A. Merritt

Hippocampus Press / 237 pages / 2002

Fans of classic, pulp science fiction along the lines of E.E. “Doc” Smith are no doubt going to be swooning at the prospect of Hippocampus Press’ new Lovecraft’s Library series. The chance to read novels such as The Metal Monster in their original form will be irresistible. Readers who are not so entranced with the overuse of the exclamation point and the easily horrified hero may want to take a clue from Stefan Dziemianowicz’s fourteen page introduction; they may wonder why it takes so many words to reveal that Merritt spent many years editing down this novel. He is proud to announce that this new edition restores the text in its entirety. Others may long for the savagely slashed version Merritt struggled to produce. Chances are, you’re going to fall solidly on one or the other side of the debate.
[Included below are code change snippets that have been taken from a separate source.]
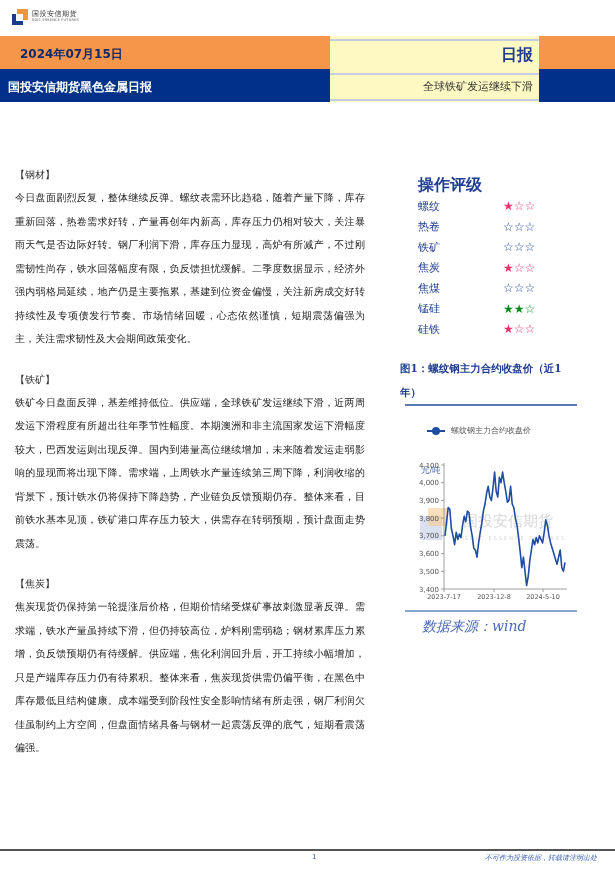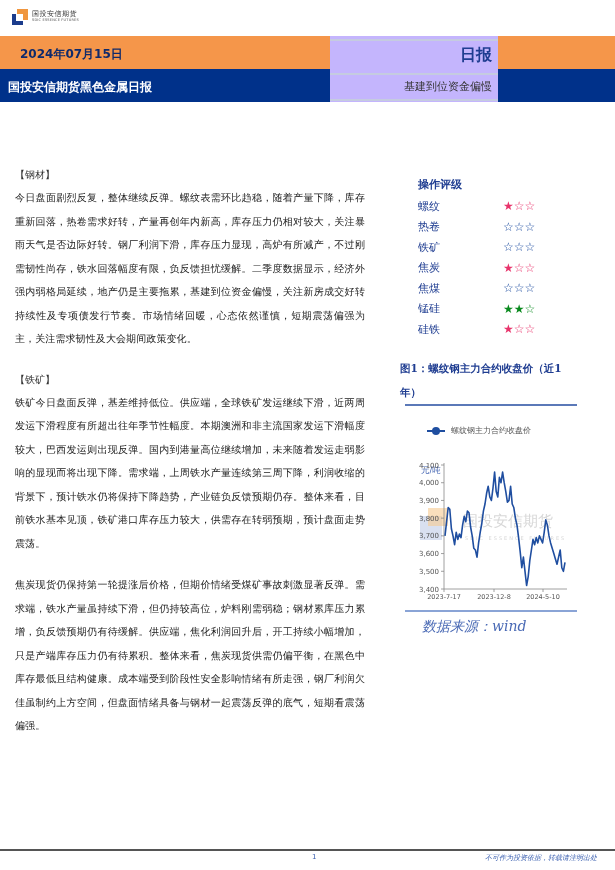"日报" .title-box { background: #c4b5fd -> #fef9c3; width: 168px -> 209px }
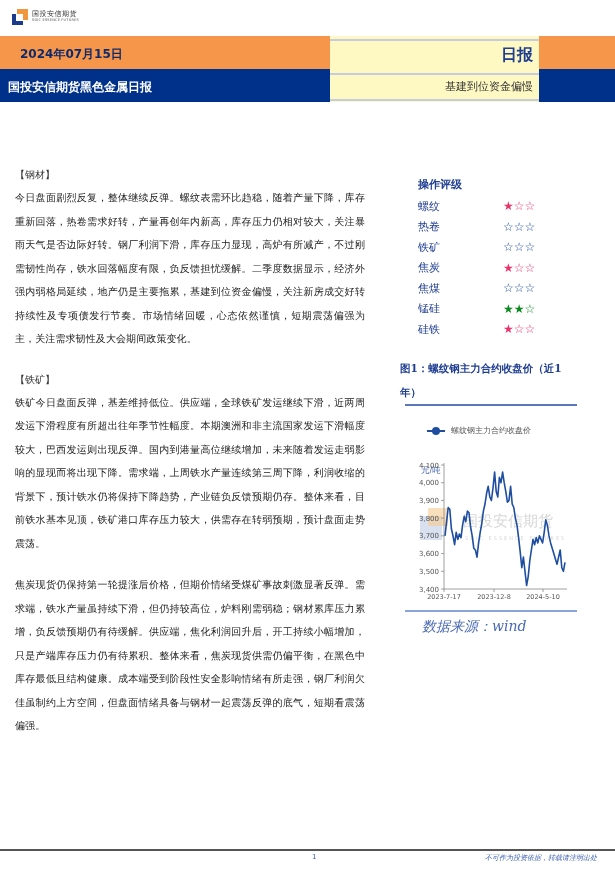"基建到位资金偏慢" div.title-sub { text: 基建到位资金偏慢 -> 全球铁矿发运继续下滑 }
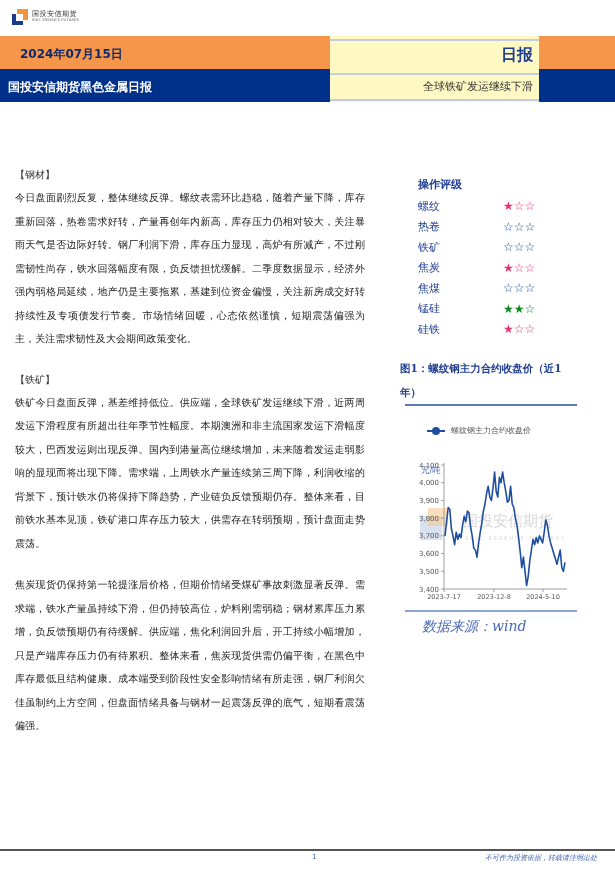"操作评级" .ratings-title { font-size: 11px -> 16px }
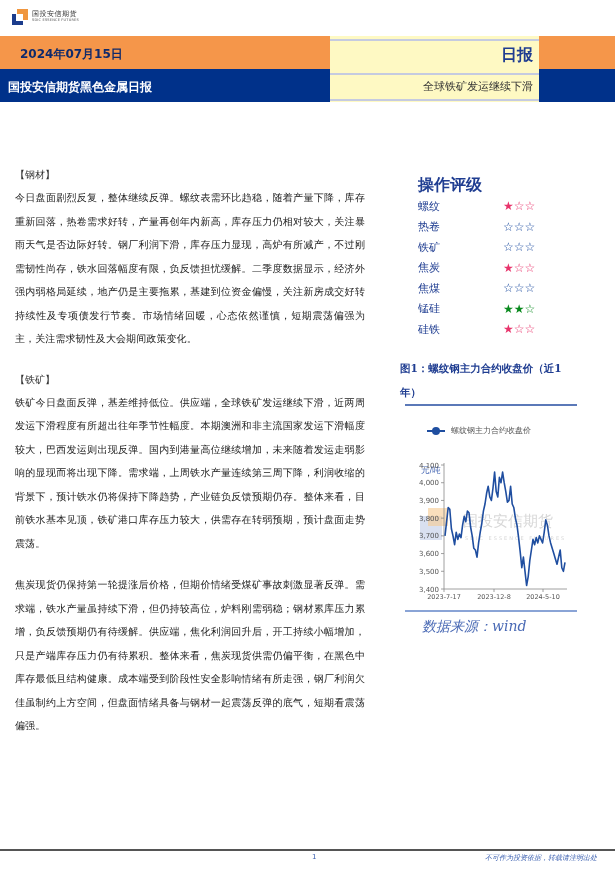"【焦炭】" div.section-title { html: none -> <div>【焦炭】</div> }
For those who thought Alain Robbe-Grillet just did not give enough detail in his maddening works will be cheering throughout the forty pages Merritt rolls out, covering a journey to the Metal Monster’s lair. Everyone else is going to be wishing a sharp editor had gotten to this manuscript before it saw publication. To say that the author dwells on minutae is understatement akin to his overstatement.

In The Metal Monster are the seeds of the liquid metal T-1000 of “Terminator 2” fame — barely a germ of an idea. The antics of the metal creatures in this novel were enough to shock a 1920s audience that was prone to being easily astonished (hence, the hundreds of exclamation points), but today’s audiences are a more jaded bunch. Not every oddity is likely to strike terror into the heart of anyone who has witnessed nuclear weapons, sexual predators, and the horrors waiting in every newscast.

Remember the more sheltered lives of the average law-abiding citizen of eighty years past and the reactions of the characters are more understandable. Try to put yourself in their shoes, so to speak.

Goodwin, Drake, Ventnor and his fair sister Ruth, are the first modern humans to face the awful force that they term “The Metal Monster” – unlike anything the group has ever encountered. The chilling tale they have to relate is almost too fantastic to be credited, but Merritt knows it is duty to bring the story to the world, to let everyone know the terrible fate they barely escaped and the possibility of other such monsters out there.

What follows is a long, meticulously detailed journal of the four’s amazing, astounding, jaw-dropping adventures in a hidden world. It’s vintage stuff, for die-hard enthusiasts of the sub-genre. Go into it knowing that and you won’t be disappointed; you’ll applaud Hippocampus for preserving this example of a lost style and a long-gone point in our history. Add it to your shelf of Golden Age classics.

Just resist the urge to break out the blue pencil and chop this novel to the short story it should have been.